Instructions for the task — Everything in the records below is to be reproduced exactly, apart from the images.

Source material —
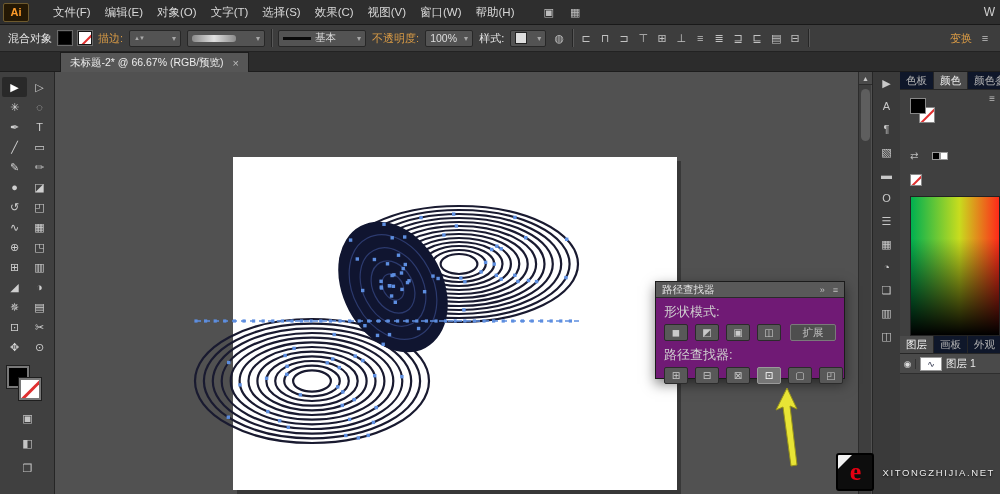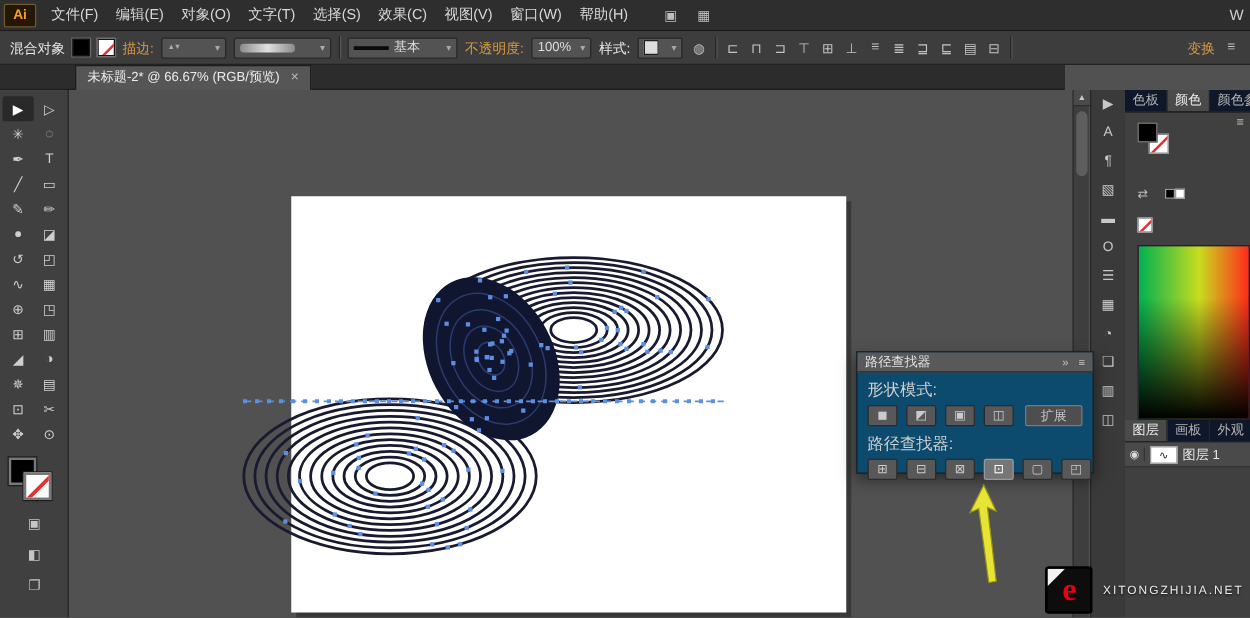--- a/index.html
+++ b/index.html
@@ -2,21 +2,21 @@
 <html><head>
 <meta charset="utf-8">
 <style>
   *{box-sizing:border-box;margin:0;padding:0}
   html,body{width:1000px;height:494px}
   body{position:relative;overflow:hidden;background:#515151;font-family:"Liberation Sans","DejaVu Sans",sans-serif;font-size:11px;color:#ddd}
   .abs{position:absolute}
   
   .menubar{left:0;top:0;width:1000px;height:25px;background:#2e2e2e;border-bottom:1px solid #191919;display:flex;align-items:center;z-index:20}
   .ai-logo{width:26px;height:19px;margin-left:3px;background:#241804;color:#ff9c2a;font-weight:bold;font-size:11px;display:flex;align-items:center;justify-content:center;border:1px solid #6e5a2e;border-radius:2px}
-  .menus{display:flex;margin-left:5px}
+  .menus{display:flex;margin-left:17px}
   .menu-item{padding:0 7px;line-height:24px;color:#d8d8d8;font-size:11.5px;cursor:default}
   .mb-icons{display:flex;gap:16px;margin-left:22px}
   .mb-icon{color:#bdbdbd;font-size:11px}
   .win-frag{margin-left:auto;margin-right:5px;color:#cfcfcf;font-size:12px}
   
   .controlbar{left:0;top:25px;width:1000px;height:27px;background:#3d3d3d;border-bottom:1px solid #222;display:flex;align-items:center;gap:6px;padding:0 8px;z-index:20;white-space:nowrap}
   .cb-label{color:#e6e6e6}
   .cb-link{color:#d89a45;}
   .swatch{width:14px;height:14px;border:1px solid #151515;box-shadow:0 0 0 1px #6a6a6a}
   .swatch.black{background:#000}
@@ -26,21 +26,21 @@
   .combo .car{color:#a8a8a8;font-size:8px;margin-left:auto}
   .spin{font-size:6px;color:#aaa;line-height:6px;letter-spacing:-1px}
   .vsep{width:1px;height:18px;background:#262626;box-shadow:1px 0 0 #575757}
   .ai-icons{display:flex;gap:5px}
   .ai-icon{color:#c2c2c2;font-size:11px;width:14px;text-align:center}
   .line-sw{width:28px;height:3px;background:#0a0a0a}
   .profile-bar{width:44px;height:7px;background:linear-gradient(to right,#8a8a8a,#e0e0e0,#8a8a8a);border-radius:3px}
   .style-sw{width:12px;height:12px;background:#ddd;border:1px solid #222}
   .spacer{flex:1}
   
-  .tabbar{left:0;top:52px;width:852px;height:20px;background:#2c2c2c;border-bottom:1px solid #1d1d1d;display:flex;align-items:center;z-index:14}
+  .tabbar{left:0;top:52px;width:1000px;height:20px;background:#2c2c2c;border-bottom:1px solid #1d1d1d;display:flex;align-items:flex-start;z-index:14}
   .doc-tab{margin-left:60px;height:20px;background:#565656;border:1px solid #1d1d1d;border-bottom:none;display:flex;align-items:center;gap:9px;padding:0 9px;color:#ececec;font-size:10.5px}
   .doc-tab .close{color:#bdbdbd;font-size:11px}
   
   .toolbar{left:0;top:72px;width:55px;height:422px;background:#404040;border-right:1px solid #262626;z-index:15}
   .tool-grid{display:grid;grid-template-columns:25px 25px;justify-content:center;padding-top:5px}
   .tool{height:20px;display:flex;align-items:center;justify-content:center;color:#cfcfcf;font-size:11px}
   .tool.active{background:#292929;color:#fff;border-radius:2px}
   .fill-sw{position:absolute;left:7px;top:294px;width:22px;height:22px;background:#000;border:2px solid #787878;box-shadow:0 0 0 1px #1e1e1e}
   .stroke-sw{position:absolute;left:19px;top:306px;width:22px;height:22px;background:#fff;border:2px solid #787878;box-shadow:0 0 0 1px #1e1e1e;overflow:hidden}
   .stroke-sw::after{content:"";position:absolute;left:-5px;top:8px;width:32px;height:3px;background:#e03030;transform:rotate(-45deg)}
@@ -72,21 +72,21 @@
   .cp-none{position:absolute;left:10px;top:84px;width:12px;height:12px;background:#fff;border:1px solid #888;overflow:hidden}
   .cp-none::after{content:"";position:absolute;left:-2px;top:4px;width:18px;height:2px;background:#e03030;transform:rotate(-45deg)}
   .spectrum{position:absolute;left:10px;top:124px;width:90px;height:140px;border:1px solid #222}
   .btabs{top:264px}
   .layers-list{position:absolute;left:0;top:282px;width:100px}
   .layer-row{height:20px;display:flex;align-items:center;background:#4a4a4a;border-bottom:1px solid #2e2e2e}
   .l-eye{width:16px;text-align:center;font-size:9px;color:#ddd;border-right:1px solid #333}
   .l-thumb{width:22px;height:14px;background:#fff;border:1px solid #999;margin:0 4px;font-size:9px;color:#1a1f3a;text-align:center;line-height:12px;overflow:hidden}
   .l-name{font-size:10.5px;color:#e8e8e8}
   
-  .pathfinder{left:685px;top:281px;width:190px;height:98px;background:#0c4a6e;border:1px solid #1b1b1b;box-shadow:0 5px 12px rgba(0,0,0,.5);z-index:30}
+  .pathfinder{left:655px;top:281px;width:190px;height:98px;background:#701a75;border:1px solid #1b1b1b;box-shadow:0 5px 12px rgba(0,0,0,.5);z-index:30}
   .pf-title{height:16px;background:#595959;display:flex;align-items:center;padding:0 6px;border-bottom:1px solid #2a2a2a;gap:8px}
   .pf-title .t{font-size:10.5px;color:#e2e2e2}
   .pf-ic{margin-left:auto;color:#c0c0c0;font-size:9px}
   .pf-ic2{color:#c0c0c0;font-size:9px}
   .pf-label{font-size:13px;color:#cfcfcf;margin:5px 2px 3px 8px}
   .pf-row{display:flex;align-items:center;margin-left:8px;margin-right:8px}
   .pf-btns{display:flex;gap:7px}
   .pf-btn{width:24px;height:17px;background:#585858;border:1px solid #2b2b2b;border-radius:2px;color:#cacaca;font-size:10px;display:flex;align-items:center;justify-content:center}
   .pf-btn.hl{background:#767676;border-color:#9a9a9a;color:#fff}
   .pf-expand{margin-left:auto;width:46px;height:17px;border:1px solid #7a7a7a;border-radius:2px;color:#c2c2c2;font-size:10.5px;display:flex;align-items:center;justify-content:center;background:#4e4e4e}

Answer below —
--- a/index.html
+++ b/index.html
@@ -2,21 +2,21 @@
 <html><head>
 <meta charset="utf-8">
 <style>
   *{box-sizing:border-box;margin:0;padding:0}
   html,body{width:1000px;height:494px}
   body{position:relative;overflow:hidden;background:#515151;font-family:"Liberation Sans","DejaVu Sans",sans-serif;font-size:11px;color:#ddd}
   .abs{position:absolute}
   
   .menubar{left:0;top:0;width:1000px;height:25px;background:#2e2e2e;border-bottom:1px solid #191919;display:flex;align-items:center;z-index:20}
   .ai-logo{width:26px;height:19px;margin-left:3px;background:#241804;color:#ff9c2a;font-weight:bold;font-size:11px;display:flex;align-items:center;justify-content:center;border:1px solid #6e5a2e;border-radius:2px}
-  .menus{display:flex;margin-left:5px}
+  .menus{display:flex;margin-left:17px}
   .menu-item{padding:0 7px;line-height:24px;color:#d8d8d8;font-size:11.5px;cursor:default}
   .mb-icons{display:flex;gap:16px;margin-left:22px}
   .mb-icon{color:#bdbdbd;font-size:11px}
   .win-frag{margin-left:auto;margin-right:5px;color:#cfcfcf;font-size:12px}
   
   .controlbar{left:0;top:25px;width:1000px;height:27px;background:#3d3d3d;border-bottom:1px solid #222;display:flex;align-items:center;gap:6px;padding:0 8px;z-index:20;white-space:nowrap}
   .cb-label{color:#e6e6e6}
   .cb-link{color:#d89a45;}
   .swatch{width:14px;height:14px;border:1px solid #151515;box-shadow:0 0 0 1px #6a6a6a}
   .swatch.black{background:#000}
@@ -26,21 +26,21 @@
   .combo .car{color:#a8a8a8;font-size:8px;margin-left:auto}
   .spin{font-size:6px;color:#aaa;line-height:6px;letter-spacing:-1px}
   .vsep{width:1px;height:18px;background:#262626;box-shadow:1px 0 0 #575757}
   .ai-icons{display:flex;gap:5px}
   .ai-icon{color:#c2c2c2;font-size:11px;width:14px;text-align:center}
   .line-sw{width:28px;height:3px;background:#0a0a0a}
   .profile-bar{width:44px;height:7px;background:linear-gradient(to right,#8a8a8a,#e0e0e0,#8a8a8a);border-radius:3px}
   .style-sw{width:12px;height:12px;background:#ddd;border:1px solid #222}
   .spacer{flex:1}
   
-  .tabbar{left:0;top:52px;width:852px;height:20px;background:#2c2c2c;border-bottom:1px solid #1d1d1d;display:flex;align-items:center;z-index:14}
+  .tabbar{left:0;top:52px;width:1000px;height:20px;background:#2c2c2c;border-bottom:1px solid #1d1d1d;display:flex;align-items:flex-start;z-index:14}
   .doc-tab{margin-left:60px;height:20px;background:#565656;border:1px solid #1d1d1d;border-bottom:none;display:flex;align-items:center;gap:9px;padding:0 9px;color:#ececec;font-size:10.5px}
   .doc-tab .close{color:#bdbdbd;font-size:11px}
   
   .toolbar{left:0;top:72px;width:55px;height:422px;background:#404040;border-right:1px solid #262626;z-index:15}
   .tool-grid{display:grid;grid-template-columns:25px 25px;justify-content:center;padding-top:5px}
   .tool{height:20px;display:flex;align-items:center;justify-content:center;color:#cfcfcf;font-size:11px}
   .tool.active{background:#292929;color:#fff;border-radius:2px}
   .fill-sw{position:absolute;left:7px;top:294px;width:22px;height:22px;background:#000;border:2px solid #787878;box-shadow:0 0 0 1px #1e1e1e}
   .stroke-sw{position:absolute;left:19px;top:306px;width:22px;height:22px;background:#fff;border:2px solid #787878;box-shadow:0 0 0 1px #1e1e1e;overflow:hidden}
   .stroke-sw::after{content:"";position:absolute;left:-5px;top:8px;width:32px;height:3px;background:#e03030;transform:rotate(-45deg)}
@@ -72,21 +72,21 @@
   .cp-none{position:absolute;left:10px;top:84px;width:12px;height:12px;background:#fff;border:1px solid #888;overflow:hidden}
   .cp-none::after{content:"";position:absolute;left:-2px;top:4px;width:18px;height:2px;background:#e03030;transform:rotate(-45deg)}
   .spectrum{position:absolute;left:10px;top:124px;width:90px;height:140px;border:1px solid #222}
   .btabs{top:264px}
   .layers-list{position:absolute;left:0;top:282px;width:100px}
   .layer-row{height:20px;display:flex;align-items:center;background:#4a4a4a;border-bottom:1px solid #2e2e2e}
   .l-eye{width:16px;text-align:center;font-size:9px;color:#ddd;border-right:1px solid #333}
   .l-thumb{width:22px;height:14px;background:#fff;border:1px solid #999;margin:0 4px;font-size:9px;color:#1a1f3a;text-align:center;line-height:12px;overflow:hidden}
   .l-name{font-size:10.5px;color:#e8e8e8}
   
-  .pathfinder{left:685px;top:281px;width:190px;height:98px;background:#0c4a6e;border:1px solid #1b1b1b;box-shadow:0 5px 12px rgba(0,0,0,.5);z-index:30}
+  .pathfinder{left:655px;top:281px;width:190px;height:98px;background:#701a75;border:1px solid #1b1b1b;box-shadow:0 5px 12px rgba(0,0,0,.5);z-index:30}
   .pf-title{height:16px;background:#595959;display:flex;align-items:center;padding:0 6px;border-bottom:1px solid #2a2a2a;gap:8px}
   .pf-title .t{font-size:10.5px;color:#e2e2e2}
   .pf-ic{margin-left:auto;color:#c0c0c0;font-size:9px}
   .pf-ic2{color:#c0c0c0;font-size:9px}
   .pf-label{font-size:13px;color:#cfcfcf;margin:5px 2px 3px 8px}
   .pf-row{display:flex;align-items:center;margin-left:8px;margin-right:8px}
   .pf-btns{display:flex;gap:7px}
   .pf-btn{width:24px;height:17px;background:#585858;border:1px solid #2b2b2b;border-radius:2px;color:#cacaca;font-size:10px;display:flex;align-items:center;justify-content:center}
   .pf-btn.hl{background:#767676;border-color:#9a9a9a;color:#fff}
   .pf-expand{margin-left:auto;width:46px;height:17px;border:1px solid #7a7a7a;border-radius:2px;color:#c2c2c2;font-size:10.5px;display:flex;align-items:center;justify-content:center;background:#4e4e4e}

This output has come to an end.